## WORK TO COMPLETE:
Gather all lines in the data that hold the string "grainbar".

[Extracted data entries]
%%

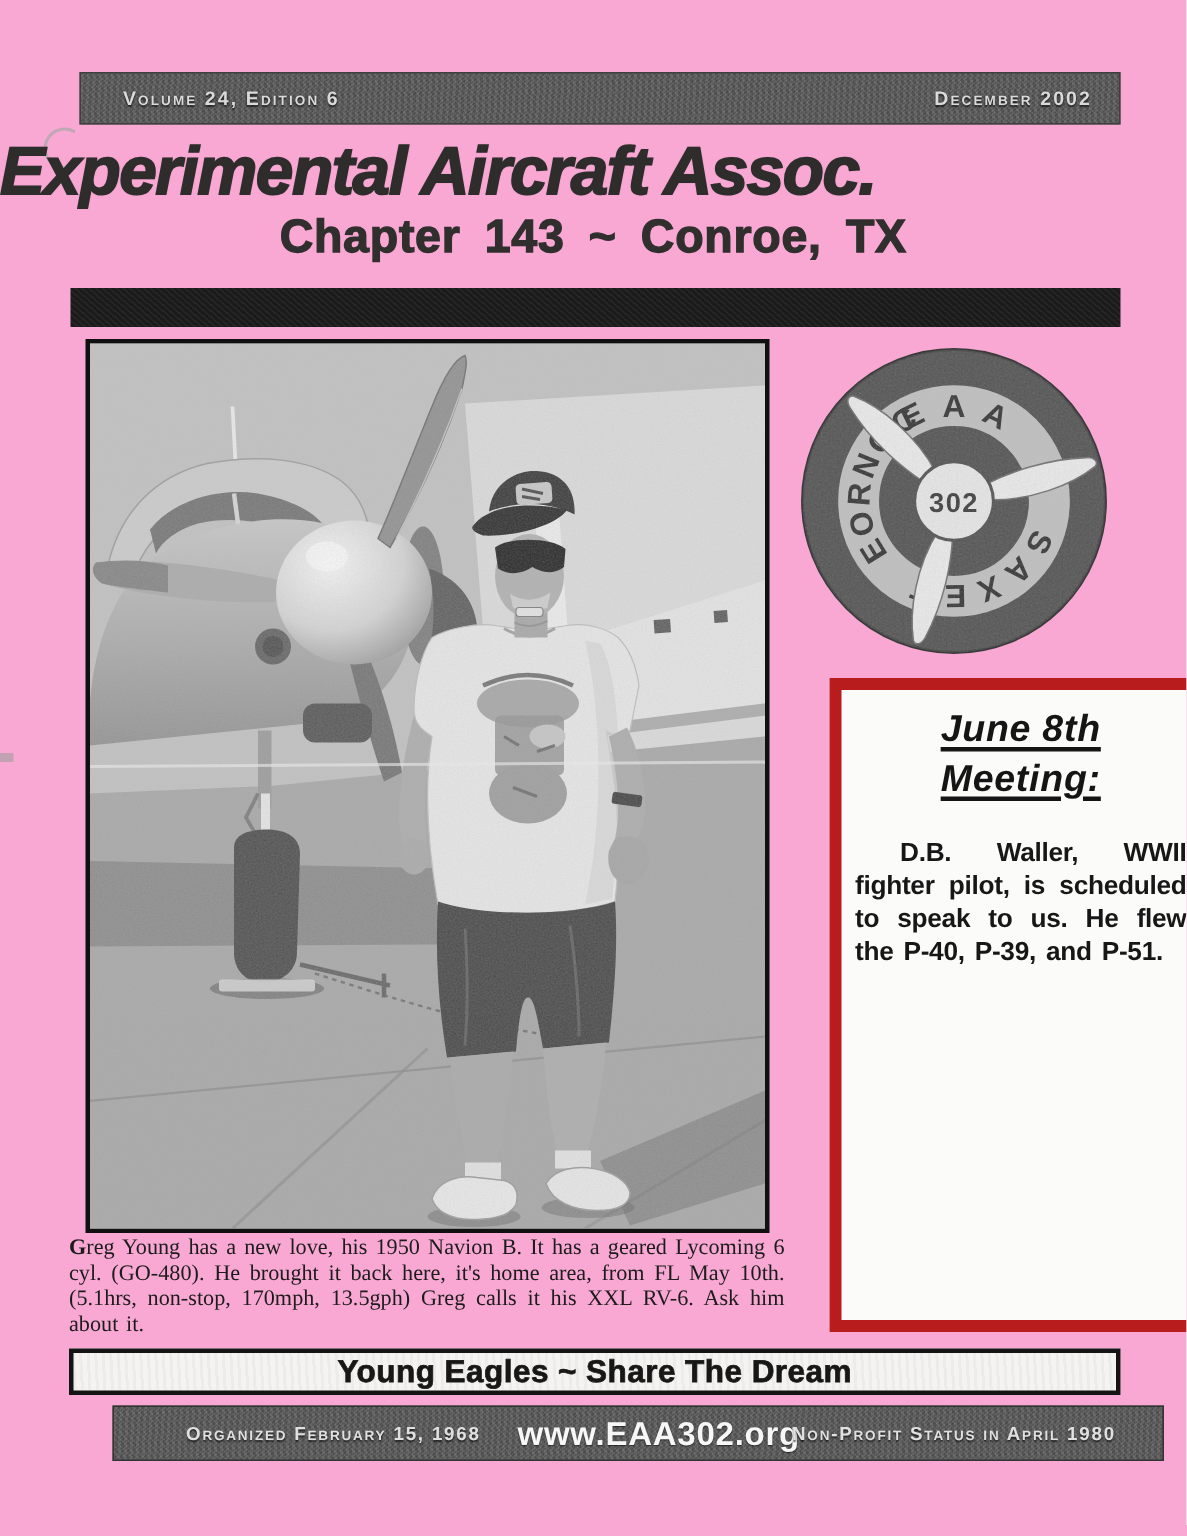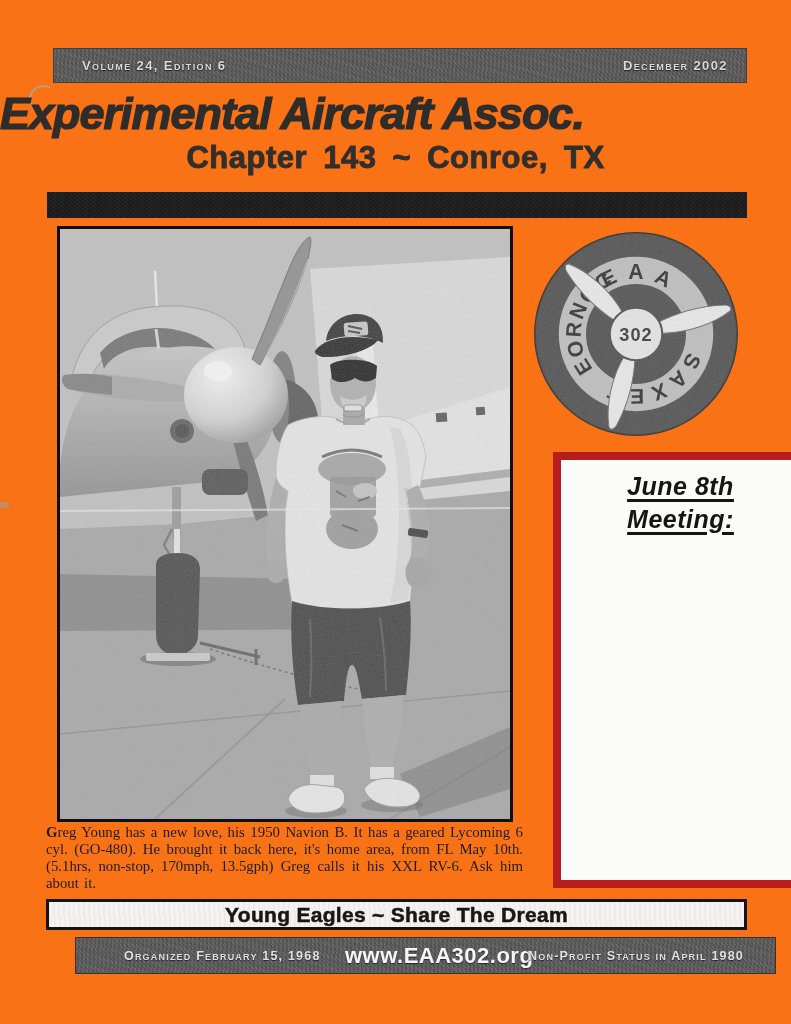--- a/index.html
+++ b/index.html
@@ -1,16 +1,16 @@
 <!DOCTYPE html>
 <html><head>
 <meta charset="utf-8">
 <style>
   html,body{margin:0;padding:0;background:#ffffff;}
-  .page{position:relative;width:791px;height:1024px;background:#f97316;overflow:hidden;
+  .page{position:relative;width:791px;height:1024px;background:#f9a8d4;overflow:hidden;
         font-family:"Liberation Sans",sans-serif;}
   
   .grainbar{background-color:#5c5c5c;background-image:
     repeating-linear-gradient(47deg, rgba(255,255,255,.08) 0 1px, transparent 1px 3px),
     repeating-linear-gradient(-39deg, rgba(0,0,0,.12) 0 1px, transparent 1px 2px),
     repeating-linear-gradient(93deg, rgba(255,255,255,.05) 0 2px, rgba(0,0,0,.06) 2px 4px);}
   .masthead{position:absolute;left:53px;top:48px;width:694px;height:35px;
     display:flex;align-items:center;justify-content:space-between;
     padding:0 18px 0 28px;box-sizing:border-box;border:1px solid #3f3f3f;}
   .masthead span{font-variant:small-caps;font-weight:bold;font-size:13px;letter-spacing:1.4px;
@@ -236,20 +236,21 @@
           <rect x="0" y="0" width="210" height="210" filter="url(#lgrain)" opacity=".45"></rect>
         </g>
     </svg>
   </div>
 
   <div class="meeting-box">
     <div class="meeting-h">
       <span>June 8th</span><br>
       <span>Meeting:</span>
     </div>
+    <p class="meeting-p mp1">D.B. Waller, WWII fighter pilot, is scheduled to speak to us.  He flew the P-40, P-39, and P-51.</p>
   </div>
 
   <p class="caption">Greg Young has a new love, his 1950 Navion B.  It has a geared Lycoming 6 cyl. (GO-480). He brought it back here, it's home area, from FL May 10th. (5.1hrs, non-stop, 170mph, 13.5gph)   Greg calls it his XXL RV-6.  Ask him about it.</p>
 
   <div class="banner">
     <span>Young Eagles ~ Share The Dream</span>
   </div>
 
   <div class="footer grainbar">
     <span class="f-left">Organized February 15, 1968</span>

%%
%%

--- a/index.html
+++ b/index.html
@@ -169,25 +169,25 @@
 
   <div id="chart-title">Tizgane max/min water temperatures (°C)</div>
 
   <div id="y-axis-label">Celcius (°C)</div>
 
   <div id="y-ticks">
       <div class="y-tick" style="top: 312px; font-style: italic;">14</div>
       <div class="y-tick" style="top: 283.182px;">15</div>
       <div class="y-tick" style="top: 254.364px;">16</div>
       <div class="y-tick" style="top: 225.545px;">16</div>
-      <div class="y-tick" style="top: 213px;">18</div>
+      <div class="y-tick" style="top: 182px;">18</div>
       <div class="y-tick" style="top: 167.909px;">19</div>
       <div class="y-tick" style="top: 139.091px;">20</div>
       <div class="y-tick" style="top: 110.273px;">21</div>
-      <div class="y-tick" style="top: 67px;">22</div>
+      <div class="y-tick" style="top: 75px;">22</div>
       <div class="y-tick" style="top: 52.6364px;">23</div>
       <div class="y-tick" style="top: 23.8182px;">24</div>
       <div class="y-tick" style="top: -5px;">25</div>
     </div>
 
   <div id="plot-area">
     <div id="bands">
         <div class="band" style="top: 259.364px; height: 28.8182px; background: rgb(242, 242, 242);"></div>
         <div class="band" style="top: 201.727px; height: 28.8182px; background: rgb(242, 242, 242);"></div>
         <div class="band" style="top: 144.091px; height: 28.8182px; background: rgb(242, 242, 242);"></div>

%%

## WORKED SOLUTION:
   .grainbar{background-color:#5c5c5c;background-image:
   <div class="footer grainbar">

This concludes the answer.